Closed caseydavenport closed 7 years ago
@caseydavenport This issue is to track the testing & documentation for Calico + kops. 😀
@chrislovecnm Yes, that's correct :) Updated.
@caseydavenport I am assigning this to you.
@caseydavenport you can coordinate with @razic on this. He is dropping in support for weave. Here is the issue https://github.com/kubernetes/kops/issues/777 as well.
@chrislovecnm @razic happy to coordinate.
I'll also introduce @heschlie.
@caseydavenport who do you want this assigned to?
Currently following was required when installing Calico on multi-AZ kops cluster which was created with cni networking:
Modify calico.yaml with following
1.1. Add annotations (this should be fixed with https://github.com/projectcalico/calico/pull/163)
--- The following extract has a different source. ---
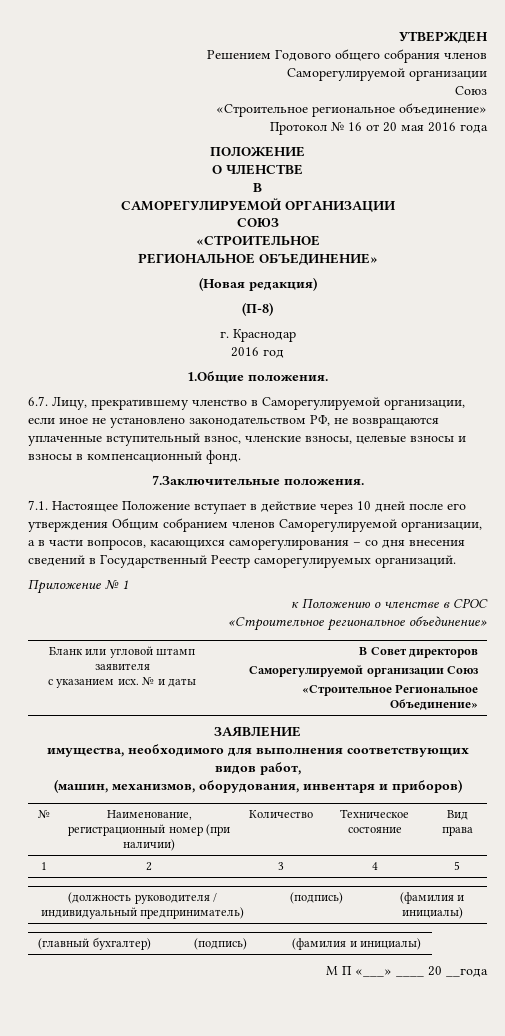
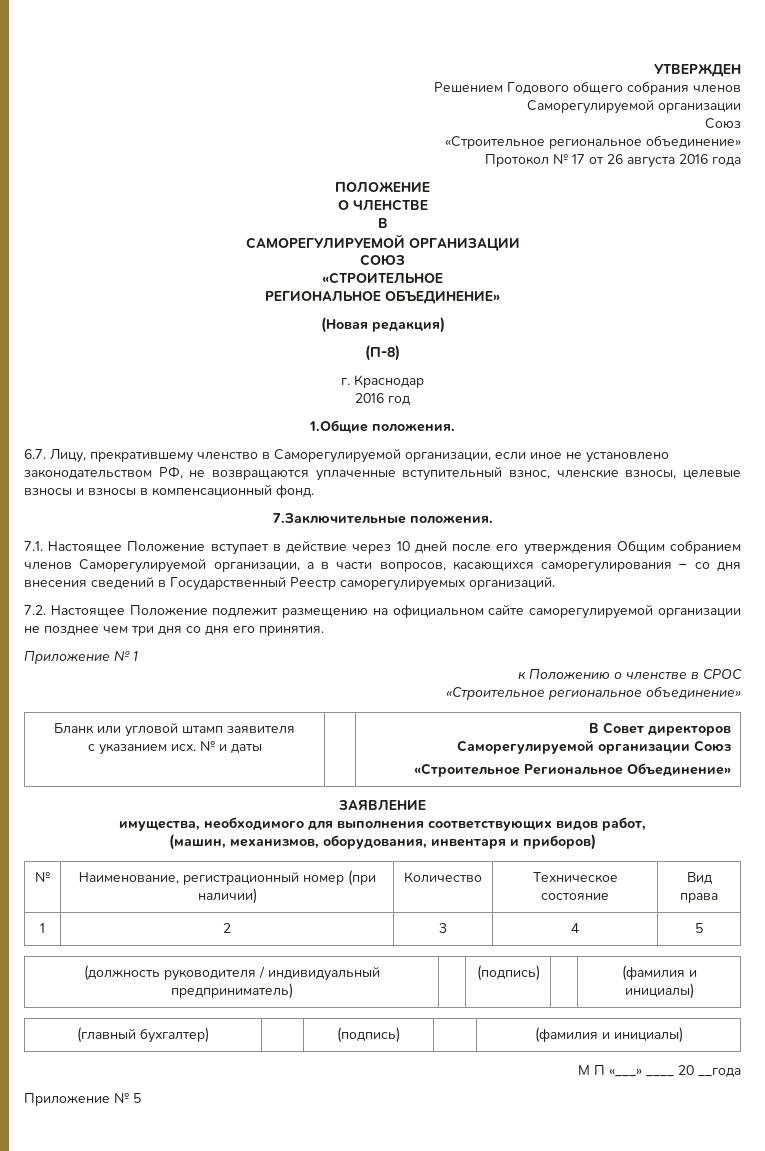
- Протокол № 16 от 20 мая 2016 года
+ Протокол № 17 от 26 августа 2016 года
+ 7.2. Настоящее Положение подлежит размещению на официальном сайте саморегулируемой организации не позднее чем три дня со дня его принятия.
+ Приложение № 5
1.2. Change latest tags to actual versions
1.3. Change etcd_endpoints to list of etcd nodes (http://etcd-$AZ.internal.$NAME:4001
)
SSH to master
4.1. Run docker run --rm --net=host -e ETCD_ENDPOINTS=http://127.0.0.1:4001 calico/ctl pool add $NETWORK/$SIZE --ipip --nat-outgoing
4.2. SSH Apply the modified calico.yaml
I think 4.1. is likely the only part that's somewhat hard to do with just #777 assuming manifests are templates and some variables (in this case etcd endpoints and some user-defined things like the CIDR for pool) will be provided to them. One possible way to do it purely within the manifest could be to run it as a job, make it write some key to etcd & modify Calico pod so that the so that it will wait until that key exists before starting Calico, but that's pretty hacky solution.
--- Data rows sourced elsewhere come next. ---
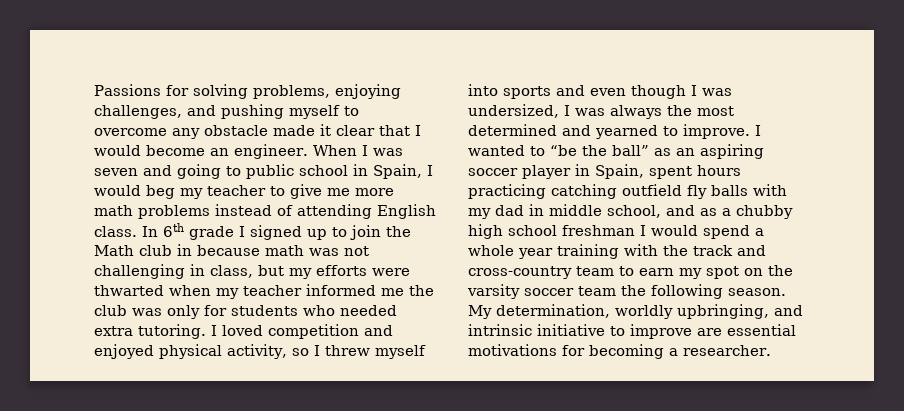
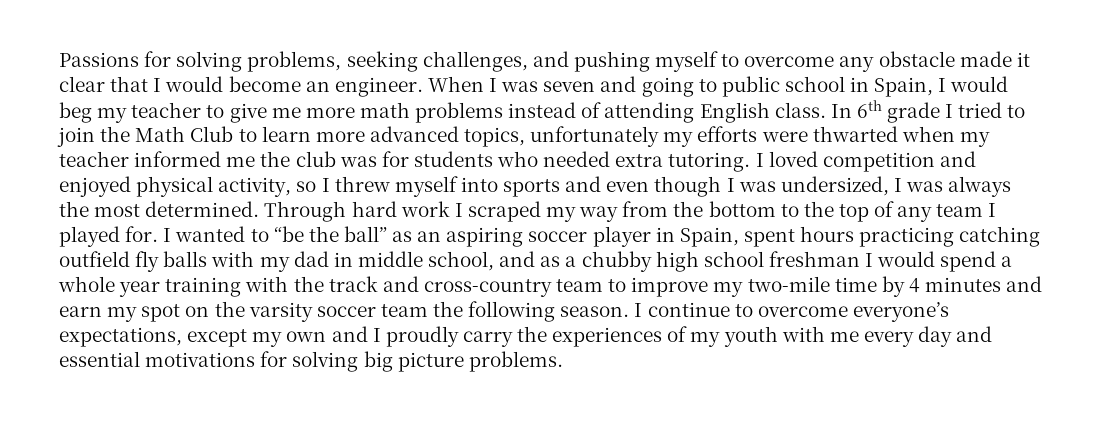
- Passions for solving problems, enjoying challenges, and pushing myself to overcome any obstacle made it clear that I would become an engineer.
+ Passions for solving problems, seeking challenges, and pushing myself to overcome any obstacle made it clear that I would become an engineer.
- In 6th grade I signed up to join the Math club in because math was not challenging in class, but my efforts were thwarted when my teacher informed me the club was only for students who needed extra tutoring.
+ In 6th grade I tried to join the Math Club to learn more advanced topics, unfortunately my efforts were thwarted when my teacher informed me the club was for students who needed extra tutoring.
- I loved competition and enjoyed physical activity, so I threw myself into sports and even though I was undersized, I was always the most determined and yearned to improve.
+ I loved competition and enjoyed physical activity, so I threw myself into sports and even though I was undersized, I was always the most determined. Through hard work I scraped my way from the bottom to the top of any team I played for.
- I wanted to “be the ball” as an aspiring soccer player in Spain, spent hours practicing catching outfield fly balls with my dad in middle school, and as a chubby high school freshman I would spend a whole year training with the track and cross-country team to earn my spot on the varsity soccer team the following season.
+ I wanted to “be the ball” as an aspiring soccer player in Spain, spent hours practicing catching outfield fly balls with my dad in middle school, and as a chubby high school freshman I would spend a whole year training with the track and cross-country team to improve my two-mile time by 4 minutes and earn my spot on the varsity soccer team the following season.
- My determination, worldly upbringing, and intrinsic initiative to improve are essential motivations for becoming a researcher.
+ I continue to overcome everyone’s expectations, except my own and I proudly carry the experiences of my youth with me every day and essential motivations for solving big picture problems.

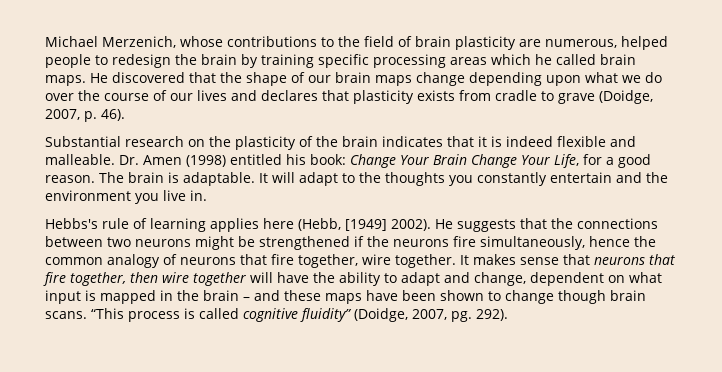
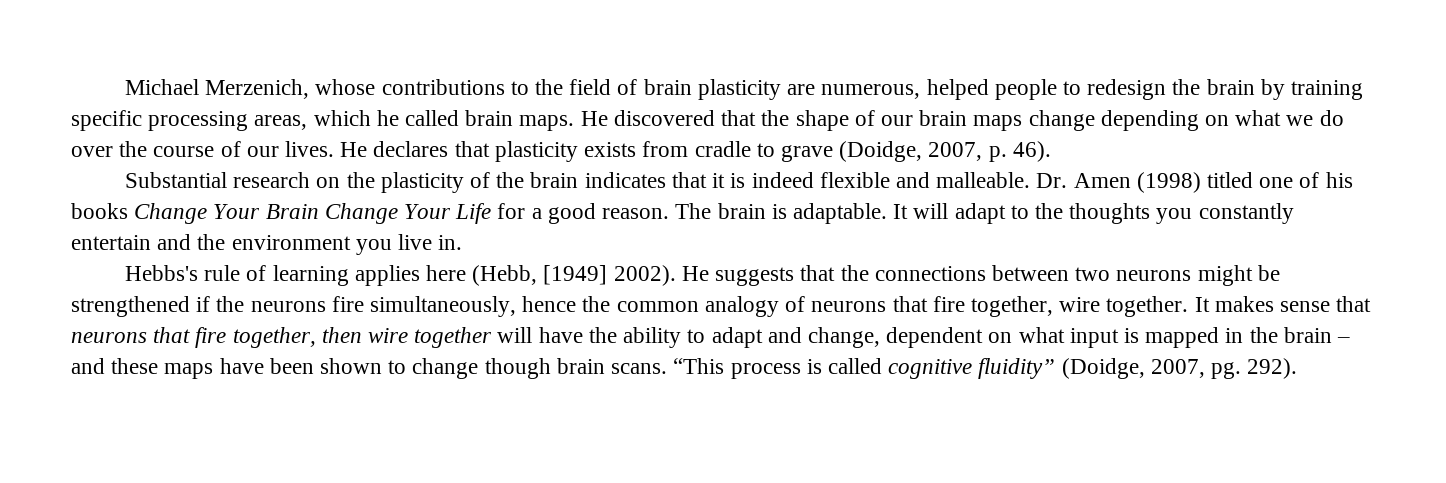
- Michael Merzenich, whose contributions to the field of brain plasticity are numerous, helped people to redesign the brain by training specific processing areas which he called brain maps.
+ Michael Merzenich, whose contributions to the field of brain plasticity are numerous, helped people to redesign the brain by training specific processing areas, which he called brain maps.
- He discovered that the shape of our brain maps change depending upon what we do over the course of our lives and declares that plasticity exists from cradle to grave (Doidge, 2007, p. 46).
+ He discovered that the shape of our brain maps change depending on what we do over the course of our lives. He declares that plasticity exists from cradle to grave (Doidge, 2007, p. 46).
- Dr. Amen (1998) entitled his book: Change Your Brain Change Your Life, for a good reason.
+ Dr. Amen (1998) titled one of his books Change Your Brain Change Your Life for a good reason.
@Buzer thanks for the detailed steps :)
Sounds like we need to get projectcalico/calico#163 merged and into a release to address 1.1 and 1.2 above.
For 1.3, etcd_endpoints
will likely need to be templated, or we could set up a Kubernetes service which fronts the etcd cluster with a well-known clusterIP, similar to kubedns?
For 4.1, we do something similar for kubeadm
- we tell Calico not to create a pool by default, and use a Job to configure Calico. This seems to work nicely once it has the right annotations to run as a critical pod, run on master allowed.
For 4.2, I suspect we can do this as part of the install in some way so users don't need to SSH in manually?
@chrislovecnm could you assign @heschlie? Thanks!
He is not a member of the kubernetes org, so alas I cannot. Will keep it assigned to you..
Ah, right. Fine to keep assigned to me!
SGTM
I'm not too familiar with etcd's (or kubernetes services) internals, but how well it would deal with various error situations? And does etcd allow writing to any node (ex. do non-leader nodes internally forward requests that they cannot handle to current leader or is it clients' responsibility)?
Job approach sounds good. I was thinking it initially, but couldn't find a way to disable automatic pool creation with a quick look.
I assume 4.2. will be handled by #777?
I've been trying to get this working and found that latest(master) referenced in the k8s hosted calico.yaml doesn't seem to work for me, it can't route to the internet but other version do work such as v1.0.0-beta-4-gfd4cf3c
.
Also, with the v1 changes, updating the pool is slightly different:
sudo cat << EOF | calicoctl replace -f -
- apiVersion: v1
kind: ipPool
metadata:
cidr: 192.168.0.0/16
spec:
ipip:
enabled: true
nat-outgoing: true
EOF
@caseydavenport I need a tested method. Can you reach out to me?
Another test failed.
1m 1m 1 {default-scheduler } Normal Scheduled Successfully assigned dns-controller-844861676-aqetd to ip-172-20-157-53.us-west-2.compute.internal
1m 1s 86 {kubelet ip-172-20-157-53.us-west-2.compute.internal} Warning FailedSync Error syncing pod, skipping: failed to "SetupNetwork" for "dns-controller-844861676-aqetd_kube-system" with SetupNetworkError: "Failed to setup network for pod \"dns-controller-844861676-aqetd_kube-system(2fdf1feb-a910-11e6-9022-029c1f6e6435)\" using network plugins \"cni\": nodes \"ip-172-20-157-53\" not found; Skipping pod"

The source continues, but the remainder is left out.